Braucht es die Covid-App noch?
«Die Bedeutung der App ist nicht mehr dieselbe wie früher», sagt Hauri. Allerdings können die Contact Tracer dadurch entlastet werden.
Wieviele Leute wurden mit Omikron infiziert? Haben wir den Höchststand erreicht - oder wann wird er erreicht sein?
Masserey: «Die erste Frage kann ich nicht beantworten, das ist ein Fall für die Taskforce. Zur zweiten Frage: Es ist möglich, dass wir den Höchststand erreicht haben. Unsere Beobachtungen gleichen jenen von Nachbarländern, die den Höhepunkt überstanden haben. Aber wissen tun wir es nicht. Ausserdem gibt es ja noch Unterschiede bei den einzelnen Kantonen.»
Frau Masserey, sollen die Zertifikate abgeschaffen werden?
Masserey: «Ich kann Ihnen hier keine Antwort geben. Wir wissen, der Immunitätsgrad in der Bevölkerung ist immer höher, das Virus ist weniger aggressiv. Es ist schwierig, die Zukunft vorauszusagen. Da wir heute doch sehr hohe Fallzahlen haben, scheint es mir angemessen, die aktuellen Massnahmen beizubehalten. Wir beobachten aber die Situation.»
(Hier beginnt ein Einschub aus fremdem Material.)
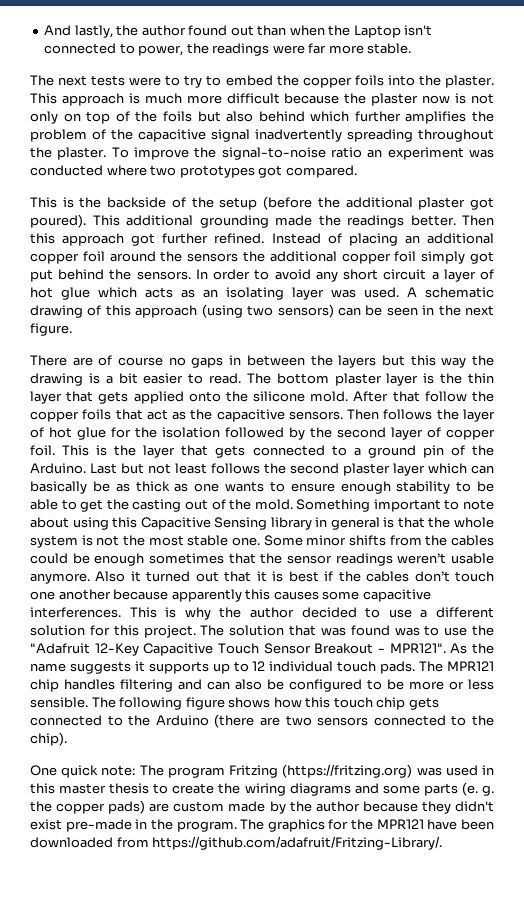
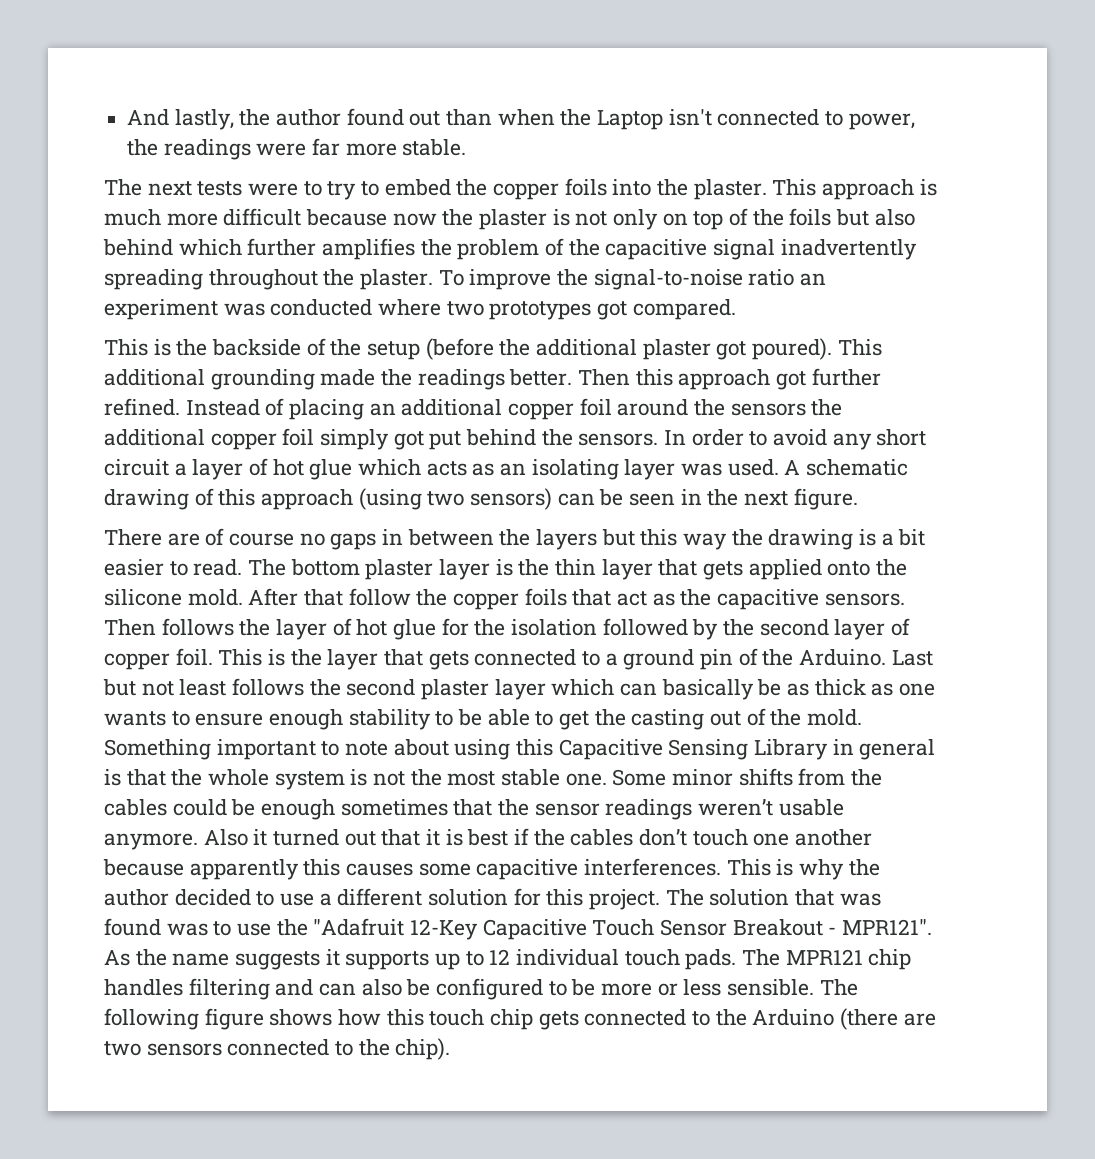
(340, 98) none -> [392,213,437,226] now
[422,95,451,104] now -> (548, 219) none
[270,517,312,530] library -> [754,739,829,760] Library
[30,764,495,778] [30,782,494,796] [30,800,494,814] [30,819,494,832] [30,836,443,850] // One quick note: The program Fritzing (https://fritzing.org) was used in this master thesis to create the wiring diagrams and some parts (e. g. the copper pads) are custom made by the author because they didn't exist pre-made in the program. The graphics for the MPR121 have been downloaded from https://github.com/adafruit/Fritzing-Library/. -> (451, 1049) none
Lesen Sie dazu: Kantone wollen schneller lockern – etwa die Homeoffice-Pflicht
Sind fünf Tage Isolation ausreichend?
Geimpfte Personen seien tendenziell kürzer infektiös, betont Masserey. Hauri sagt, es gebe schon ein Risiko, dass infektiöse Personen aus der Quarantäne entlassen werden. Wichtiger sei jedoch für die Kantone, die Infizierten zu kontaktieren, sobald sie aus der Quarantäne können.
Herr Hauri, Sie sprachen von zweifelshaften Heilsversprechen, mit denen die Kantone konfrontiert sind. Was meinen Sie damit?
Hauri: «Das sind Therapeuten, darunter können auch Ärzte sein, die versprechen, dass man mit einem bestimmten Mittel kein Covid bekommt. Das ist nicht zulässig zu behaupten, dieses oder jenes Mittel heile Corona. Solche Fälle sollen den Behörden gemeldet werden.»